(Items from a dataset)

=== Section Start ===

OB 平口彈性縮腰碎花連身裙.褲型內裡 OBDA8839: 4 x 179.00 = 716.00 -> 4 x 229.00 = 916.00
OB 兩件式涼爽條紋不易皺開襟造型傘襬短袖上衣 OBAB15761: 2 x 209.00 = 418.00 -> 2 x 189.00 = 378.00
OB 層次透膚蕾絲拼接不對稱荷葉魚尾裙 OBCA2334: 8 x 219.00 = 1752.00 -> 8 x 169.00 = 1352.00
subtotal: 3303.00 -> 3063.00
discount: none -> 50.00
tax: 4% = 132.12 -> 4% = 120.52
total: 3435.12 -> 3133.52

=== Section End ===
=== Section Start ===

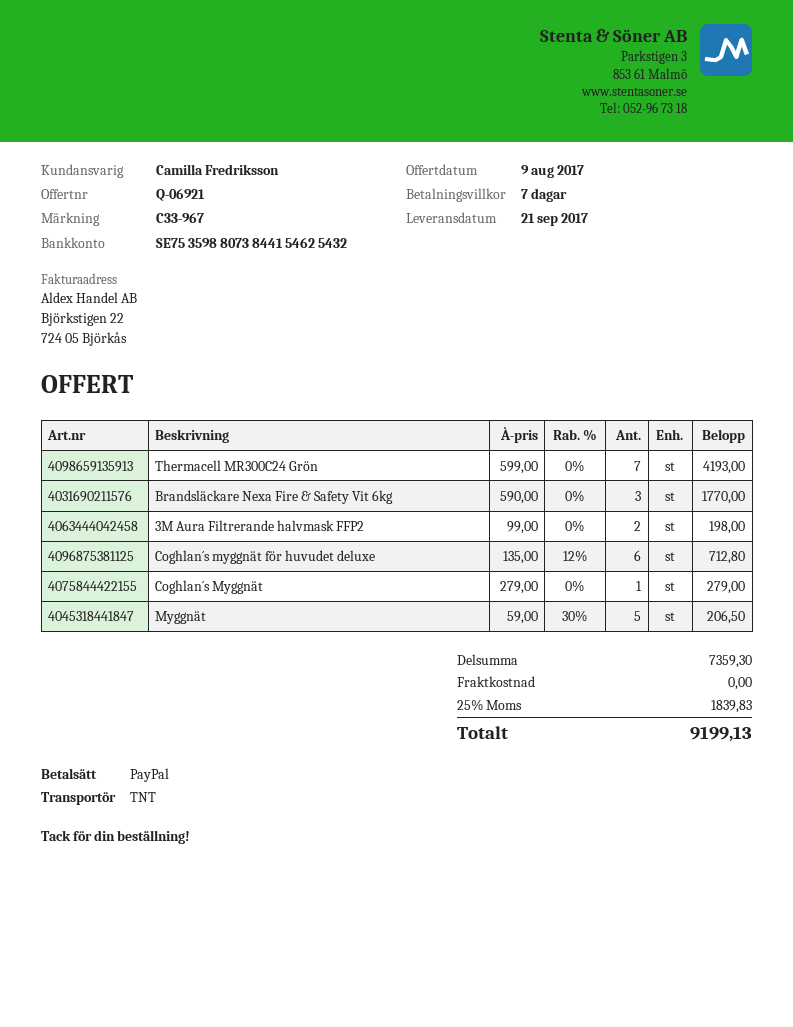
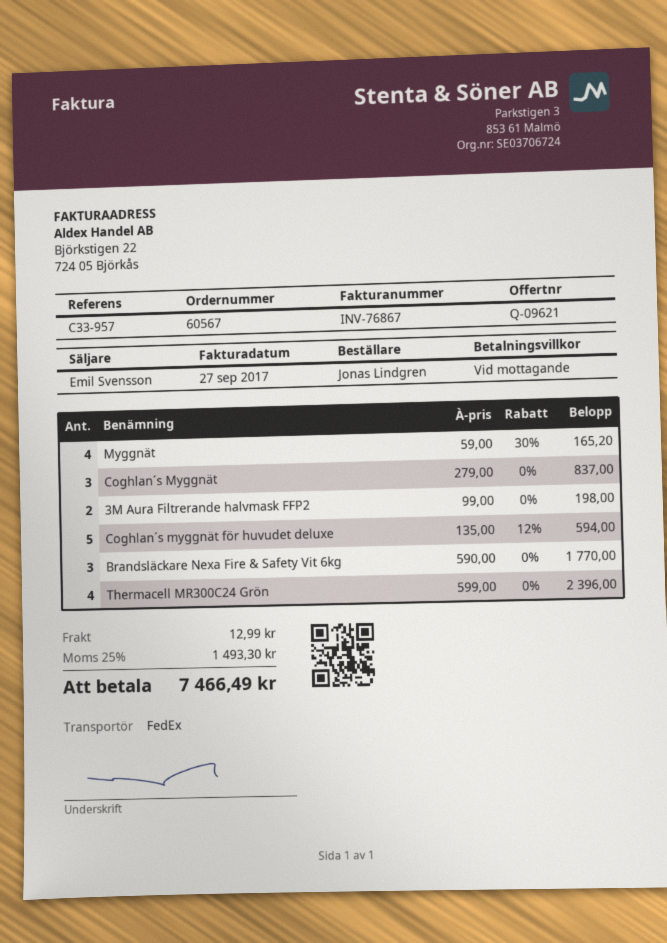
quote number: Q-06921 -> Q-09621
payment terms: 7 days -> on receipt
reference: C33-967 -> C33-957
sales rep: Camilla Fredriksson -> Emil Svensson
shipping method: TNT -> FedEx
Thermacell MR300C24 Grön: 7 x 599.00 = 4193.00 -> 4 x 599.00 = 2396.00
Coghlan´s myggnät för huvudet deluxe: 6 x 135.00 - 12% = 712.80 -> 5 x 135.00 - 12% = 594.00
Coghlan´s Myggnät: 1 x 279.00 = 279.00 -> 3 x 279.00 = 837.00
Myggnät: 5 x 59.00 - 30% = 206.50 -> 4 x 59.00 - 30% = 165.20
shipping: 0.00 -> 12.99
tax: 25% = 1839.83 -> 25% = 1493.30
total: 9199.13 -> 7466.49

=== Section End ===
=== Section Start ===

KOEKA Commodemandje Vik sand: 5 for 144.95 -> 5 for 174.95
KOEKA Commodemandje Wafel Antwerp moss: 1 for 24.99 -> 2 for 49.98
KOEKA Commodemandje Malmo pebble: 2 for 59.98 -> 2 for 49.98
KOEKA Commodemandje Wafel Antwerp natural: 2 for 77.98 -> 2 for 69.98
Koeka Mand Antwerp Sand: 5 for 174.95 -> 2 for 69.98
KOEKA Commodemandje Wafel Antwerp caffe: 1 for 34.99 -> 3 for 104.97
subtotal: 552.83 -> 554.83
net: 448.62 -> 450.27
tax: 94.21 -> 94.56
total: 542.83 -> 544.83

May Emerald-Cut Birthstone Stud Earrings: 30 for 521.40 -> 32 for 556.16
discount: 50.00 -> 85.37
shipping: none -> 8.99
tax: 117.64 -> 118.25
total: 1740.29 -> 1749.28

=== Section End ===

▶ Goal of the exercise:
Determine how many lines of the entries above carry the string "subtotal", and give that number alone.

▶ Result of this task:
2